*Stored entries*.
---+---
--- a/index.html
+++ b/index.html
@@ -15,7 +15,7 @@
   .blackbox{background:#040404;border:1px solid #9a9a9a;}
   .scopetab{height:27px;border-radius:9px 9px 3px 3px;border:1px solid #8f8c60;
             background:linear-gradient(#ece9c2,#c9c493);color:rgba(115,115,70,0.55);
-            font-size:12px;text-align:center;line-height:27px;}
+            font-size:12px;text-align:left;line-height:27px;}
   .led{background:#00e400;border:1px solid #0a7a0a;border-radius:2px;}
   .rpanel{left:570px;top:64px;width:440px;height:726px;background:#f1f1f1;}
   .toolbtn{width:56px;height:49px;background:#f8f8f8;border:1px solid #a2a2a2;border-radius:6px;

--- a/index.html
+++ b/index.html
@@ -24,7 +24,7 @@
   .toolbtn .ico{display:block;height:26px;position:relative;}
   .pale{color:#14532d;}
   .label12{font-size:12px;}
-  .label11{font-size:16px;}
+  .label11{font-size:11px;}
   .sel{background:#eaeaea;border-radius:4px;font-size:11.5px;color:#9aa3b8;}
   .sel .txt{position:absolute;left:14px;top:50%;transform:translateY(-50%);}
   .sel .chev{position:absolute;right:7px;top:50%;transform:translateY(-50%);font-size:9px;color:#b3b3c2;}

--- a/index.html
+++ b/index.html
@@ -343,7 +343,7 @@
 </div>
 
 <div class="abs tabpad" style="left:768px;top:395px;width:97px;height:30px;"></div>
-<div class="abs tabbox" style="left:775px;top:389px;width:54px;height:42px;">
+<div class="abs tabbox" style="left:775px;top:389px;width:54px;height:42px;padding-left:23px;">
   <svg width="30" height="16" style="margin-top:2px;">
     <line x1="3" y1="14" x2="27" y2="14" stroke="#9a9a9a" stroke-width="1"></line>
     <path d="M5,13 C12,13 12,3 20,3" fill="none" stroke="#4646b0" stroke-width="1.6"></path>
---+---
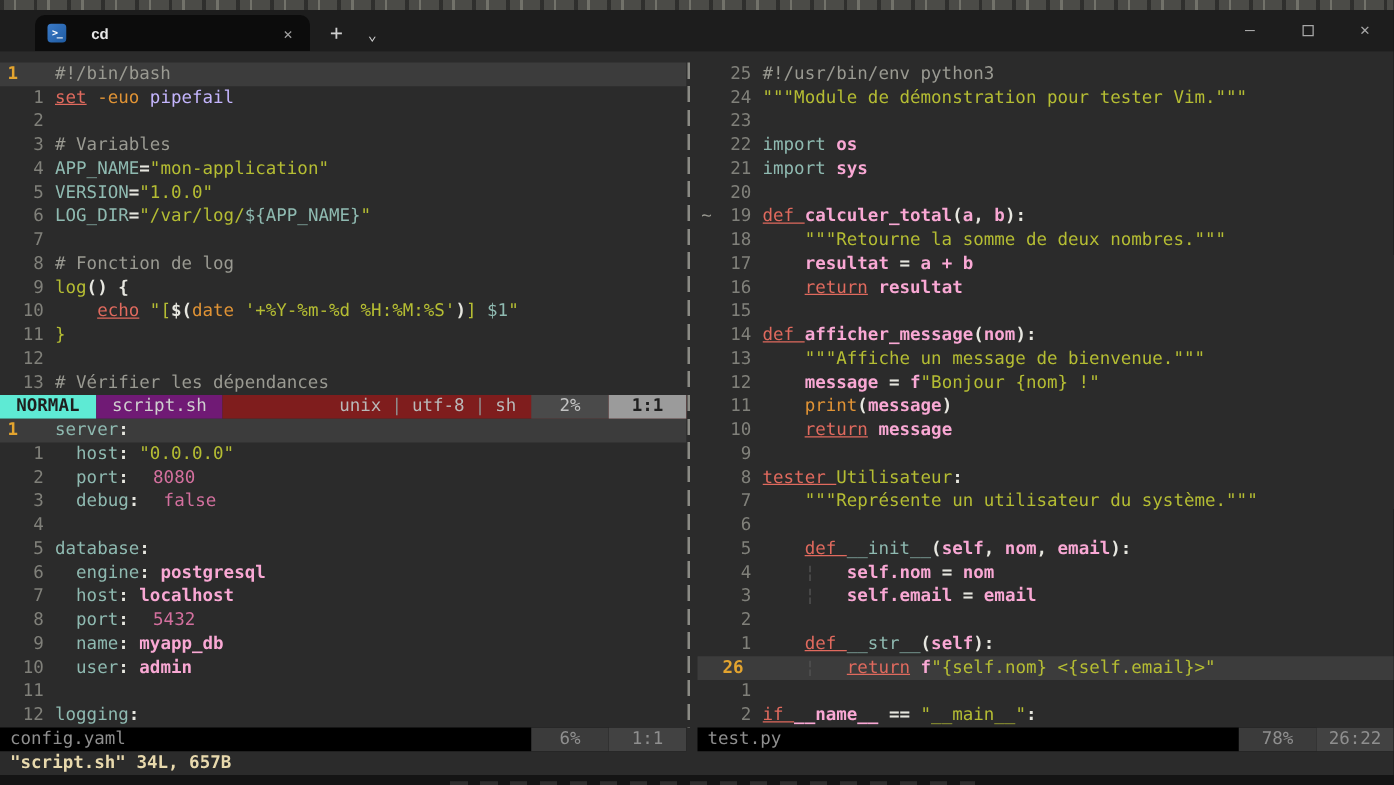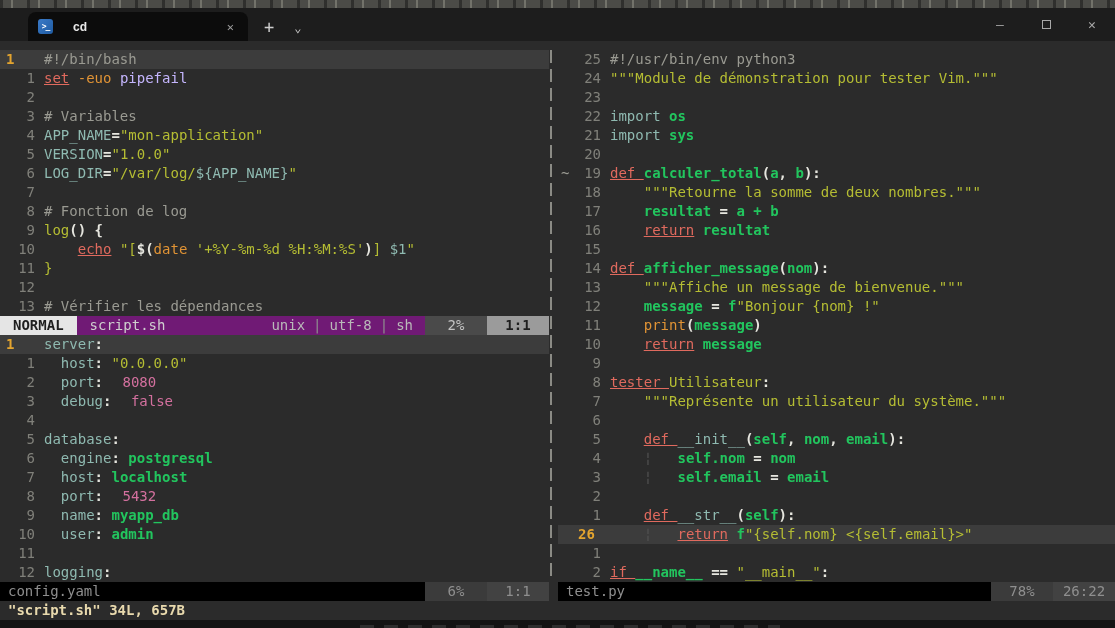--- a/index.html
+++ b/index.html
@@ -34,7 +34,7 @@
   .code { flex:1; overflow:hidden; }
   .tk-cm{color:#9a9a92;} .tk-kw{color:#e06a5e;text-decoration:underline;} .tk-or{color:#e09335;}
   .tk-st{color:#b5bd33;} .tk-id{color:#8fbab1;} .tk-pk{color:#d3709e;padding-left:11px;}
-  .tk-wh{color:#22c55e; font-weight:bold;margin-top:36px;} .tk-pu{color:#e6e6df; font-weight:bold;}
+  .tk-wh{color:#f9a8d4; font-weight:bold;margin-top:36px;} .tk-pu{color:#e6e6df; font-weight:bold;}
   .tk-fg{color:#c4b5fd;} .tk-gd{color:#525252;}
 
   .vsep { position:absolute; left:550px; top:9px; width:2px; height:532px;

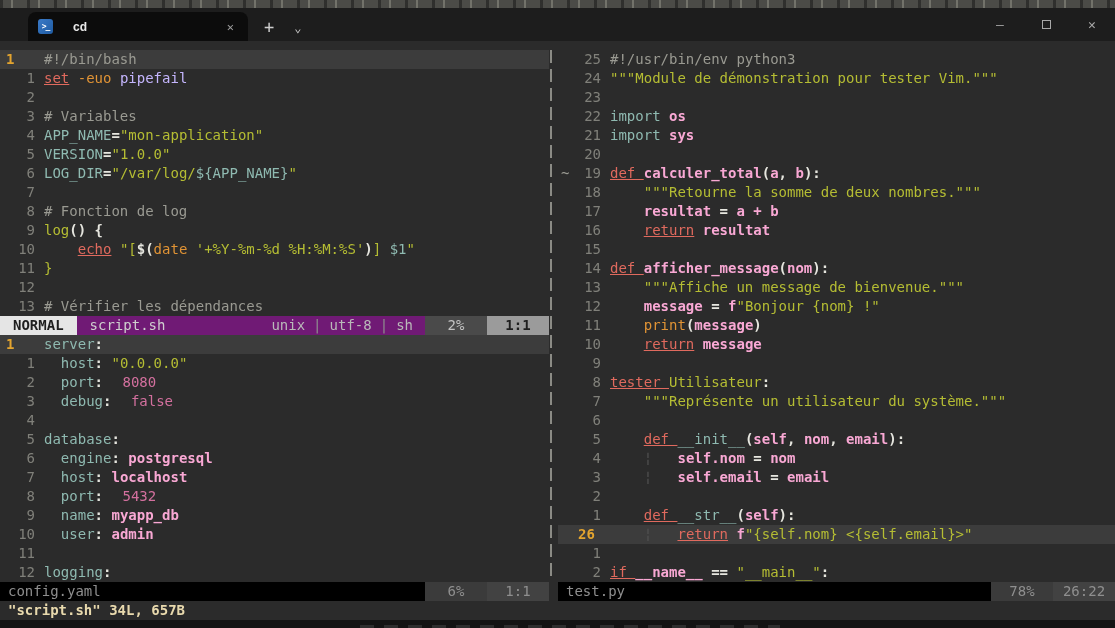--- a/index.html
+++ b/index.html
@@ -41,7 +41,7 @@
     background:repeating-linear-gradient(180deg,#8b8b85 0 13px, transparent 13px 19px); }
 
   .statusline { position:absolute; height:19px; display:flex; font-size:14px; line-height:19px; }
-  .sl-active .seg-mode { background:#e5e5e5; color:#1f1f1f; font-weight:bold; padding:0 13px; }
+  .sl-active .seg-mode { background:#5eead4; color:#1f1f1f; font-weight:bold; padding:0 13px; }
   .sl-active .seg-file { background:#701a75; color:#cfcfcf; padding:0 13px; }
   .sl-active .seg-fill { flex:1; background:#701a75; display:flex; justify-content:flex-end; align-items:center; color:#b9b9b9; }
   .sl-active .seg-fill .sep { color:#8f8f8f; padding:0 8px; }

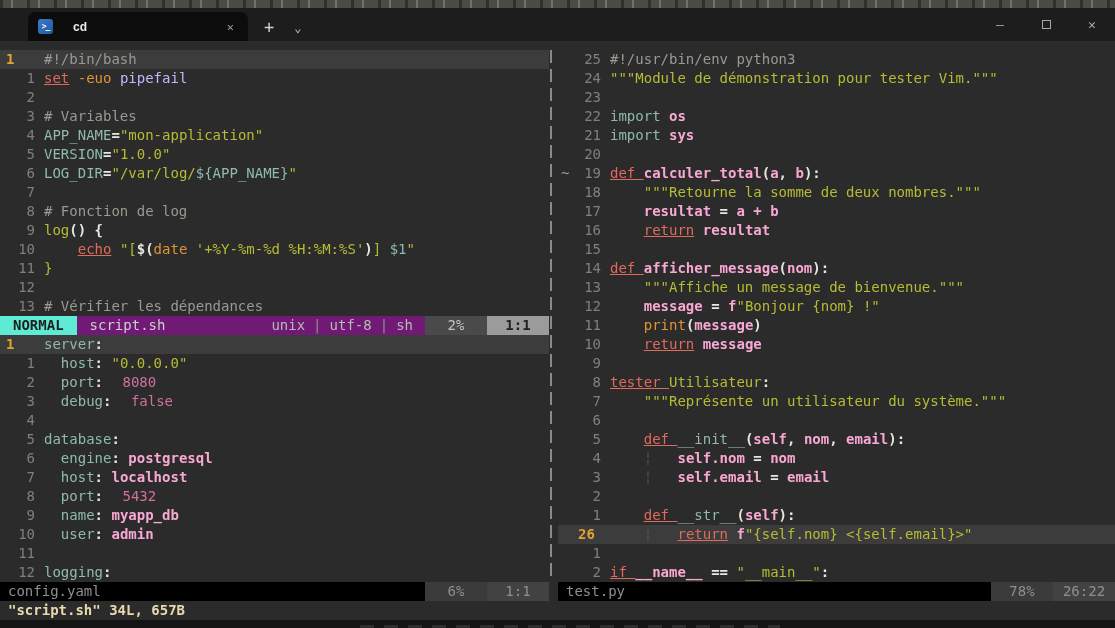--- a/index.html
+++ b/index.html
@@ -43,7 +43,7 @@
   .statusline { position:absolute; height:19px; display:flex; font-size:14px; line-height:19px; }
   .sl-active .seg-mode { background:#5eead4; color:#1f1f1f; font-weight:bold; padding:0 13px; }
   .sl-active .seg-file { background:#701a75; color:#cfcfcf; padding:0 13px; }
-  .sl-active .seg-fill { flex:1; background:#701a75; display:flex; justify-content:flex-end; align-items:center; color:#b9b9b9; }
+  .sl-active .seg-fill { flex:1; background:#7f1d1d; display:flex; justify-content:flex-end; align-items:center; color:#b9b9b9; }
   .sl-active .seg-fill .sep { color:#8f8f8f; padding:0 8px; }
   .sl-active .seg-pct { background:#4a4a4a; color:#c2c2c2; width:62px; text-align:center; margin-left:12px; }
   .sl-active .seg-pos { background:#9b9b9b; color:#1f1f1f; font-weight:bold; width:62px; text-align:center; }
---+---
*Exercise details*.
Word search in the records above: please count the lines holding "active" and state the count alone.

*Answer box*.
12